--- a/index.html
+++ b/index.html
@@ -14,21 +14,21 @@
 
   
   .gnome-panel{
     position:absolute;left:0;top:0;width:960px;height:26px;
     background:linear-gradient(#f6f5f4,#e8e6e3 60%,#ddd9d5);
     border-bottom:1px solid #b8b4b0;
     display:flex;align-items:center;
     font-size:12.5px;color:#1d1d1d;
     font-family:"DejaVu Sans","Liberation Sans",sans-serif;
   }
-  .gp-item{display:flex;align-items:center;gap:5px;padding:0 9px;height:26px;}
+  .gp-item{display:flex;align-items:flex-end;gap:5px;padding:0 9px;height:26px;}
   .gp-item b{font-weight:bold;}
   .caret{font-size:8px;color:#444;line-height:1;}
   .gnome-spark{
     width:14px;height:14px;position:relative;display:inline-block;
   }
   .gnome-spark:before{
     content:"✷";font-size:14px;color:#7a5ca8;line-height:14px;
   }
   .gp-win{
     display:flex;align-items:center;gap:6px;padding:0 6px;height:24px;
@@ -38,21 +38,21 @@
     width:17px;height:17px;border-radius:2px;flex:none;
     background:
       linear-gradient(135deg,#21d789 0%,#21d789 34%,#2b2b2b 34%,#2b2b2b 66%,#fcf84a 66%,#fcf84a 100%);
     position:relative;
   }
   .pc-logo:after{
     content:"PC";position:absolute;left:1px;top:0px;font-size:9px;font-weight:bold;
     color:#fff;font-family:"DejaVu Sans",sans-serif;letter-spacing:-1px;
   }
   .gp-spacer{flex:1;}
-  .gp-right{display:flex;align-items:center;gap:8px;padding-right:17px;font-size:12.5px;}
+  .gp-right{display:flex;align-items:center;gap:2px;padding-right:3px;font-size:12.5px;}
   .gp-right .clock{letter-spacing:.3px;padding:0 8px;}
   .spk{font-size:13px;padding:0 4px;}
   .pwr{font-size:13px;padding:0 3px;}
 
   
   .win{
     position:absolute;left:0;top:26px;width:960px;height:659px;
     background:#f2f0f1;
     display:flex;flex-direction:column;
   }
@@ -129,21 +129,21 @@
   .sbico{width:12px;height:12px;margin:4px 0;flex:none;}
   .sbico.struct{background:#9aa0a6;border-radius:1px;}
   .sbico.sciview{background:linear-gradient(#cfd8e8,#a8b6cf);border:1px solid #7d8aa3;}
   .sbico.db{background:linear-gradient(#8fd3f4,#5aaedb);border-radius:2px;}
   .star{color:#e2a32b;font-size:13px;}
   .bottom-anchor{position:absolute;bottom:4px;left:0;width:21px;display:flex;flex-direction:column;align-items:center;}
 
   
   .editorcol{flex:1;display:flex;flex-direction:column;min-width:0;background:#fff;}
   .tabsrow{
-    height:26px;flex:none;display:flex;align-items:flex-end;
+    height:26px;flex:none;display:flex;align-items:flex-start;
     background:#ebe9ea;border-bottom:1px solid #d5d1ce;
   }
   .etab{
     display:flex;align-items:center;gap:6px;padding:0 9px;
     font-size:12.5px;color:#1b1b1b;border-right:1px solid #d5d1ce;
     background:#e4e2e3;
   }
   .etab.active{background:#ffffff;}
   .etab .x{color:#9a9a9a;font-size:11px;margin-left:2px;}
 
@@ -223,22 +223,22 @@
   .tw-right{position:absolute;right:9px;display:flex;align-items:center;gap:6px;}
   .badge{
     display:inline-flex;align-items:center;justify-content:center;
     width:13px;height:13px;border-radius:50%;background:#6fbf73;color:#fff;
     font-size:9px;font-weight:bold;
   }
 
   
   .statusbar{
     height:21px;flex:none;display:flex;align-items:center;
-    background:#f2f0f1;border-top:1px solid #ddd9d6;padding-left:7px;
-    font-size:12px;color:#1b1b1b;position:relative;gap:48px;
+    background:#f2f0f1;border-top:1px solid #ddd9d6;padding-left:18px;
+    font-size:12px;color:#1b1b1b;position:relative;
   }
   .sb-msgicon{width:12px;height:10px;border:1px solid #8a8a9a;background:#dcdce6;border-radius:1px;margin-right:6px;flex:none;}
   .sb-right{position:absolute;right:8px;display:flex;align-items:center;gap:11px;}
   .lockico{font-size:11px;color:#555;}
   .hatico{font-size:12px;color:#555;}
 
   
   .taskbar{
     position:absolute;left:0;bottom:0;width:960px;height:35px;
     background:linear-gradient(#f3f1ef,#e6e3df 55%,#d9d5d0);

Task requirements
Retype the listing exactly, in full.

Expected answer
--- a/index.html
+++ b/index.html
@@ -14,21 +14,21 @@
 
   
   .gnome-panel{
     position:absolute;left:0;top:0;width:960px;height:26px;
     background:linear-gradient(#f6f5f4,#e8e6e3 60%,#ddd9d5);
     border-bottom:1px solid #b8b4b0;
     display:flex;align-items:center;
     font-size:12.5px;color:#1d1d1d;
     font-family:"DejaVu Sans","Liberation Sans",sans-serif;
   }
-  .gp-item{display:flex;align-items:center;gap:5px;padding:0 9px;height:26px;}
+  .gp-item{display:flex;align-items:flex-end;gap:5px;padding:0 9px;height:26px;}
   .gp-item b{font-weight:bold;}
   .caret{font-size:8px;color:#444;line-height:1;}
   .gnome-spark{
     width:14px;height:14px;position:relative;display:inline-block;
   }
   .gnome-spark:before{
     content:"✷";font-size:14px;color:#7a5ca8;line-height:14px;
   }
   .gp-win{
     display:flex;align-items:center;gap:6px;padding:0 6px;height:24px;
@@ -38,21 +38,21 @@
     width:17px;height:17px;border-radius:2px;flex:none;
     background:
       linear-gradient(135deg,#21d789 0%,#21d789 34%,#2b2b2b 34%,#2b2b2b 66%,#fcf84a 66%,#fcf84a 100%);
     position:relative;
   }
   .pc-logo:after{
     content:"PC";position:absolute;left:1px;top:0px;font-size:9px;font-weight:bold;
     color:#fff;font-family:"DejaVu Sans",sans-serif;letter-spacing:-1px;
   }
   .gp-spacer{flex:1;}
-  .gp-right{display:flex;align-items:center;gap:8px;padding-right:17px;font-size:12.5px;}
+  .gp-right{display:flex;align-items:center;gap:2px;padding-right:3px;font-size:12.5px;}
   .gp-right .clock{letter-spacing:.3px;padding:0 8px;}
   .spk{font-size:13px;padding:0 4px;}
   .pwr{font-size:13px;padding:0 3px;}
 
   
   .win{
     position:absolute;left:0;top:26px;width:960px;height:659px;
     background:#f2f0f1;
     display:flex;flex-direction:column;
   }
@@ -129,21 +129,21 @@
   .sbico{width:12px;height:12px;margin:4px 0;flex:none;}
   .sbico.struct{background:#9aa0a6;border-radius:1px;}
   .sbico.sciview{background:linear-gradient(#cfd8e8,#a8b6cf);border:1px solid #7d8aa3;}
   .sbico.db{background:linear-gradient(#8fd3f4,#5aaedb);border-radius:2px;}
   .star{color:#e2a32b;font-size:13px;}
   .bottom-anchor{position:absolute;bottom:4px;left:0;width:21px;display:flex;flex-direction:column;align-items:center;}
 
   
   .editorcol{flex:1;display:flex;flex-direction:column;min-width:0;background:#fff;}
   .tabsrow{
-    height:26px;flex:none;display:flex;align-items:flex-end;
+    height:26px;flex:none;display:flex;align-items:flex-start;
     background:#ebe9ea;border-bottom:1px solid #d5d1ce;
   }
   .etab{
     display:flex;align-items:center;gap:6px;padding:0 9px;
     font-size:12.5px;color:#1b1b1b;border-right:1px solid #d5d1ce;
     background:#e4e2e3;
   }
   .etab.active{background:#ffffff;}
   .etab .x{color:#9a9a9a;font-size:11px;margin-left:2px;}
 
@@ -223,22 +223,22 @@
   .tw-right{position:absolute;right:9px;display:flex;align-items:center;gap:6px;}
   .badge{
     display:inline-flex;align-items:center;justify-content:center;
     width:13px;height:13px;border-radius:50%;background:#6fbf73;color:#fff;
     font-size:9px;font-weight:bold;
   }
 
   
   .statusbar{
     height:21px;flex:none;display:flex;align-items:center;
-    background:#f2f0f1;border-top:1px solid #ddd9d6;padding-left:7px;
-    font-size:12px;color:#1b1b1b;position:relative;gap:48px;
+    background:#f2f0f1;border-top:1px solid #ddd9d6;padding-left:18px;
+    font-size:12px;color:#1b1b1b;position:relative;
   }
   .sb-msgicon{width:12px;height:10px;border:1px solid #8a8a9a;background:#dcdce6;border-radius:1px;margin-right:6px;flex:none;}
   .sb-right{position:absolute;right:8px;display:flex;align-items:center;gap:11px;}
   .lockico{font-size:11px;color:#555;}
   .hatico{font-size:12px;color:#555;}
 
   
   .taskbar{
     position:absolute;left:0;bottom:0;width:960px;height:35px;
     background:linear-gradient(#f3f1ef,#e6e3df 55%,#d9d5d0);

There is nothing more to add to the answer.